4

I have a generator that returns numpy arrays. For example sake, let it be:

import numpy as np
a = np.arange(9).reshape(3,3)
gen = (x for x in a)

Calling:

np.sum(gen)

On numpy 1.17.4:

DeprecationWarning: Calling np.sum(generator) is deprecated, and in the future will give a different result. Use np.sum(np.fromiter(generator)) or the python sum builtin instead.

Trying to refactor the above:

np.sum(np.fromiter(gen, dtype=np.ndarray))

I get:

ValueError: cannot create object arrays from iterator

What is wrong in the above statement?

T81
  • 171
  • 1
  • 3
  • 12
  • For the given example, what's the expected result? Is it 36 (summing all the elements) or is it `[ 3, 12, 21]` (summing row-wise)? – Andreas K. Feb 10 '20 at 12:31

3 Answers3

4

The problem is the second argument, np.ndarray in the fromiter(). Numpy fromiter expected a 1D and returns a 1D array:

Create a new 1-dimensional array from an iterable object.

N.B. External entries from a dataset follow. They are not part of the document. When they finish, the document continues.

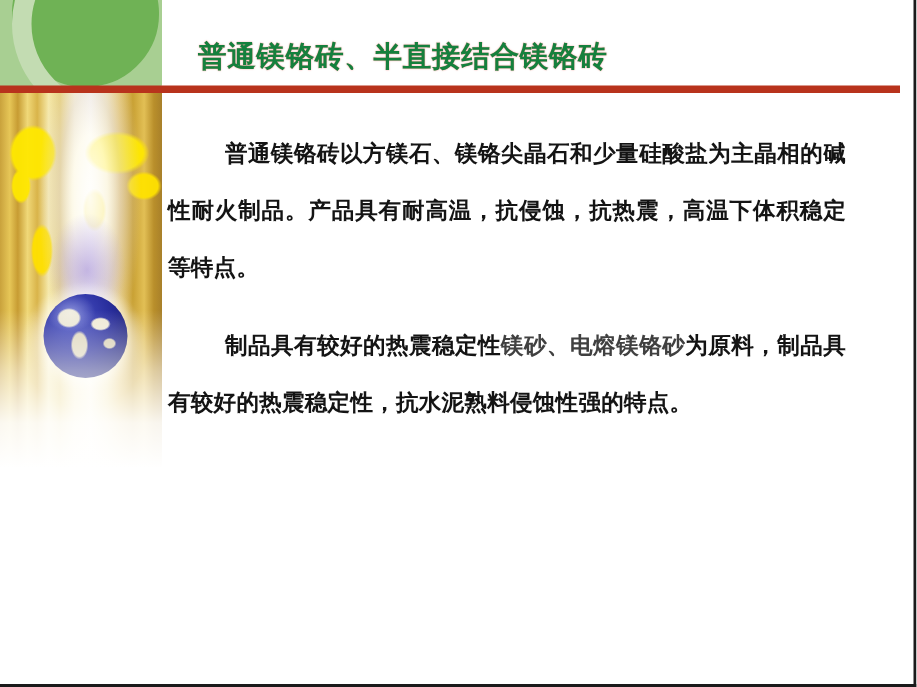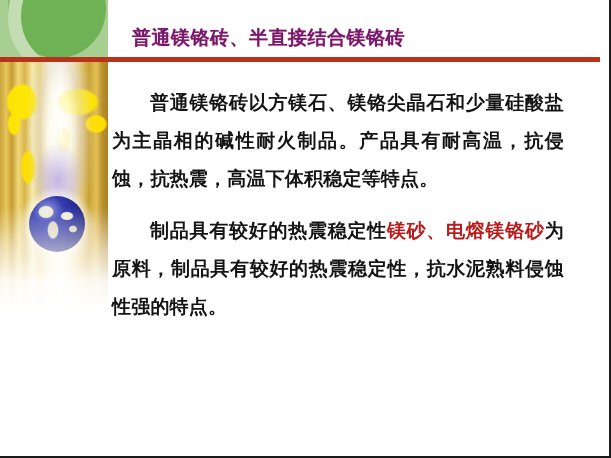"普通镁铬砖、半直接结合镁铬砖" #title { color: #701a75 -> #15803d }
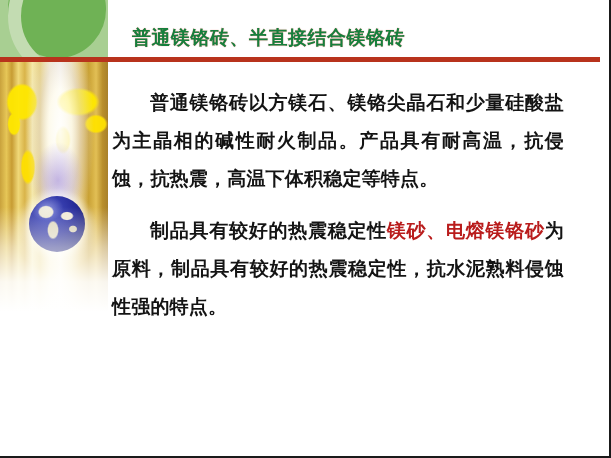"普通镁铬砖以方镁石、镁铬尖晶石和少量硅酸盐为主晶相的碱性耐火制品。产品具有耐高温" .para { font-size: 19px -> 15px }
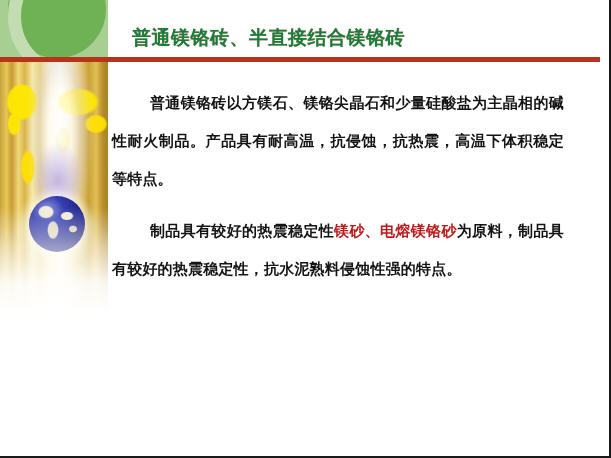"镁砂、电熔镁铬砂" .hl { color: #b91c1c -> #404040 }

Therefore, you cannot create object arrays from iterator. Furthermore the .reshape() will also raise an error, because of what I stated in the first line. All in all, this works:

import numpy as np
a = np.arange(9)
gen = (x for x in a)
print(np.sum(np.fromiter(gen,float)))

Output:

36
Celius Stingher
  • 17,835
  • 6
  • 23
  • 53
  • The error in the OP has nothing to do with dimensionality of the input. You just can't create object arrays from iterators (because it's not implemented), e.g. `np.fromiter(iter(range(3)), dtype=object)`. Reasons are probably because object arrays need to deal with reference counting rather than convert the items to an internal data type. If you specified `dtype=float` only then you would run into the dimension problem. However I don't see how your answer addresses the OP's question. The OP states that they have a generator that returns arrays while you return numbers (this is just `a.sum()`). – a_guest Feb 10 '20 at 15:39
  • I think we're addressing different issues. The title of the questions refers to `np.sum(np.fromiter())` and that's why I'm answering with the same tools OP uses. It seems you understood perfectly the intent of OPs answer because of the accepted answer, however there is no the relation to the title, nor making the functions OP asks about work. – Celius Stingher Feb 10 '20 at 15:50
1

Since you're summing instances of arrays you can just use the built-in sum:

result = sum(gen)
a_guest
  • 34,165
  • 12
  • 64
  • 118
  • Note that this gives the column-wise sum of the array a, i.e. the result is `[ 9, 12, 15]`. P.s. I didn't downvote your answer. – Andreas K. Feb 10 '20 at 12:47
  • @AndreasK. This gives exactly the same result as the OP's code which raised a warning: `np.sum(gen)`. And I cannot imagine what other result you would want to have (except of course summing everything together which is trivial by doing `sum(gen).sum()`). Since the generator yields *rows* of `a` I cannot imagine that the OP expected a row-wise sum, since that's just another generator: `(x.sum() for x in gen)`. – a_guest Feb 10 '20 at 15:15
1

What about simply converting your generator to a list and then passing it to the np.sum?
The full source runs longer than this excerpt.